***** Exercise inputs *****
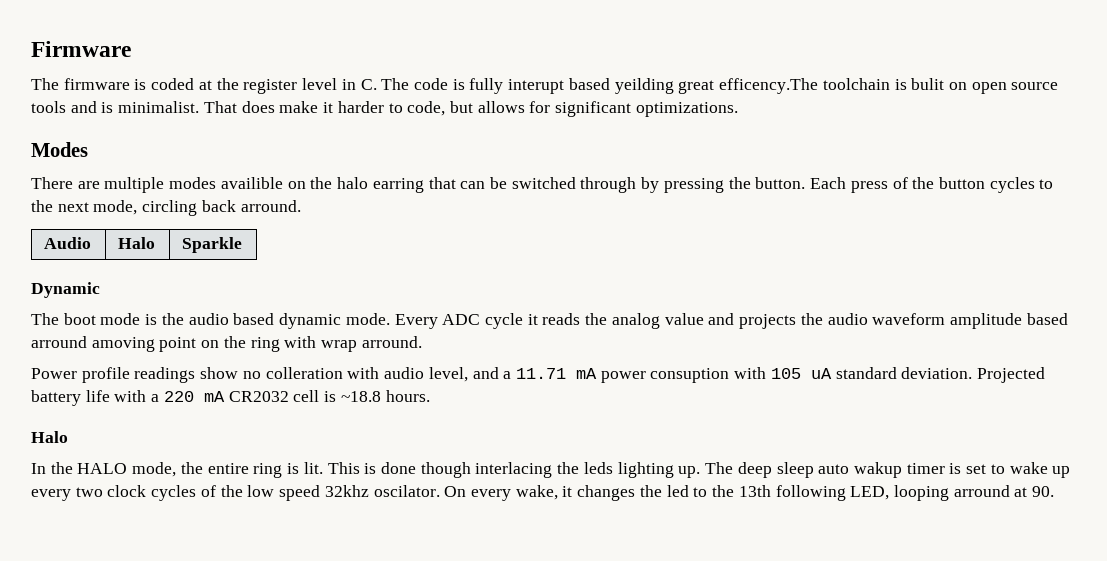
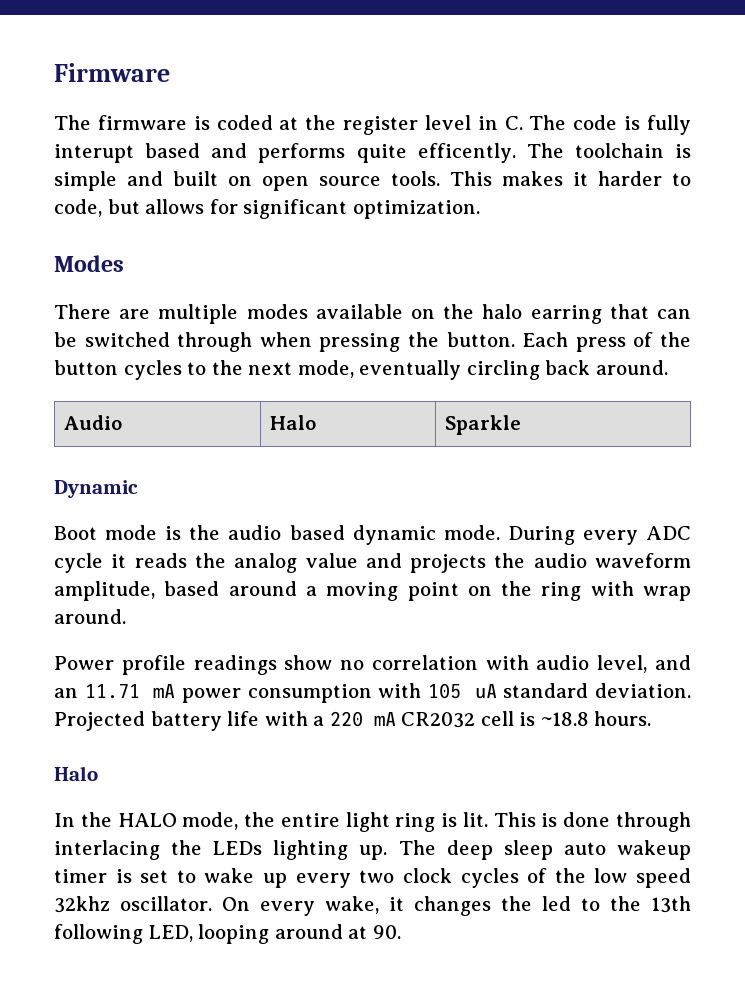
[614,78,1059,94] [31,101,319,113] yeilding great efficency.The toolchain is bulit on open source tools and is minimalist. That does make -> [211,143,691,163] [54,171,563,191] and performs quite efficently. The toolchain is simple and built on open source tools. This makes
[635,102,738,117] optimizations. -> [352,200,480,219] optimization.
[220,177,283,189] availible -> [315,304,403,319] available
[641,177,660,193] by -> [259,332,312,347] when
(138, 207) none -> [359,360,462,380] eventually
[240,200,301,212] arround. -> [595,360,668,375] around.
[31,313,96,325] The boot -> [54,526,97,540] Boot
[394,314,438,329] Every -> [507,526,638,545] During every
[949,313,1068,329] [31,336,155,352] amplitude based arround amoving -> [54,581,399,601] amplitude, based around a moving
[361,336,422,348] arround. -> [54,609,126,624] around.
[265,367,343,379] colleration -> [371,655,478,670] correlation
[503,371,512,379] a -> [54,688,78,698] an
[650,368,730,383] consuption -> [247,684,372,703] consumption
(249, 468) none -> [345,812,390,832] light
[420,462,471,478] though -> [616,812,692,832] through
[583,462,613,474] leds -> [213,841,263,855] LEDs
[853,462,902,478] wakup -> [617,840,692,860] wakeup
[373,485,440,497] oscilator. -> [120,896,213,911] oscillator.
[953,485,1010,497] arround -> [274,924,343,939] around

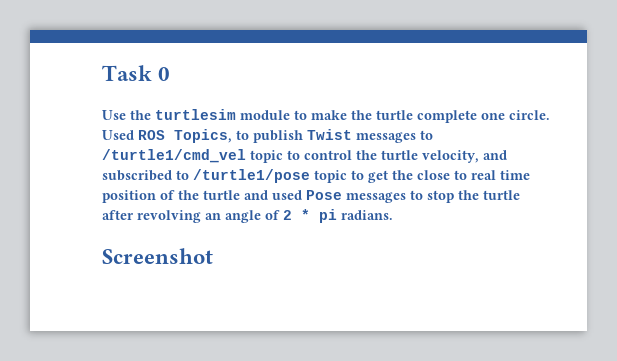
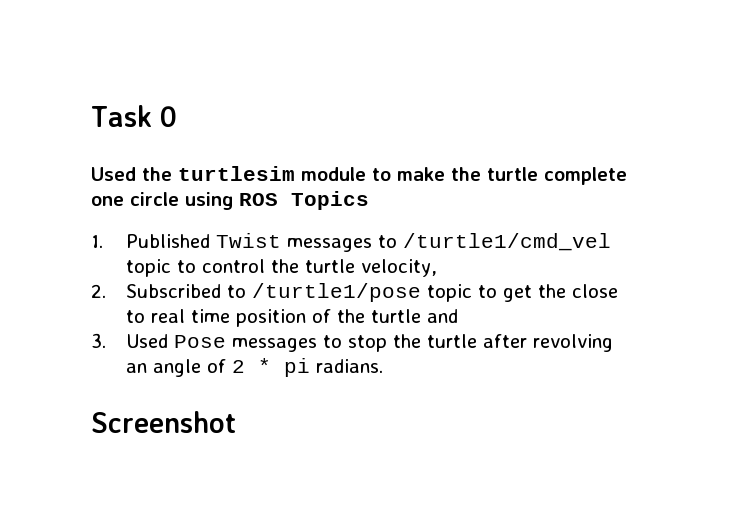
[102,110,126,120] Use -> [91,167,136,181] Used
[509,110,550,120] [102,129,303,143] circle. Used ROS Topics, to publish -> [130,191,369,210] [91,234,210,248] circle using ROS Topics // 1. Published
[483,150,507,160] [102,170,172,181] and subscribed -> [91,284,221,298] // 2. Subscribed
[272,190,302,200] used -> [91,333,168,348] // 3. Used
*****
A faithful copy of the records above is needed, with the pictures left out.

[614,78,1059,94] [31,101,319,113] yeilding great efficency.The toolchain is bulit on open source tools and is minimalist. That does make -> [211,143,691,163] [54,171,563,191] and performs quite efficently. The toolchain is simple and built on open source tools. This makes
[635,102,738,117] optimizations. -> [352,200,480,219] optimization.
[220,177,283,189] availible -> [315,304,403,319] available
[641,177,660,193] by -> [259,332,312,347] when
(138, 207) none -> [359,360,462,380] eventually
[240,200,301,212] arround. -> [595,360,668,375] around.
[31,313,96,325] The boot -> [54,526,97,540] Boot
[394,314,438,329] Every -> [507,526,638,545] During every
[949,313,1068,329] [31,336,155,352] amplitude based arround amoving -> [54,581,399,601] amplitude, based around a moving
[361,336,422,348] arround. -> [54,609,126,624] around.
[265,367,343,379] colleration -> [371,655,478,670] correlation
[503,371,512,379] a -> [54,688,78,698] an
[650,368,730,383] consuption -> [247,684,372,703] consumption
(249, 468) none -> [345,812,390,832] light
[420,462,471,478] though -> [616,812,692,832] through
[583,462,613,474] leds -> [213,841,263,855] LEDs
[853,462,902,478] wakup -> [617,840,692,860] wakeup
[373,485,440,497] oscilator. -> [120,896,213,911] oscillator.
[953,485,1010,497] arround -> [274,924,343,939] around

[102,110,126,120] Use -> [91,167,136,181] Used
[509,110,550,120] [102,129,303,143] circle. Used ROS Topics, to publish -> [130,191,369,210] [91,234,210,248] circle using ROS Topics // 1. Published
[483,150,507,160] [102,170,172,181] and subscribed -> [91,284,221,298] // 2. Subscribed
[272,190,302,200] used -> [91,333,168,348] // 3. Used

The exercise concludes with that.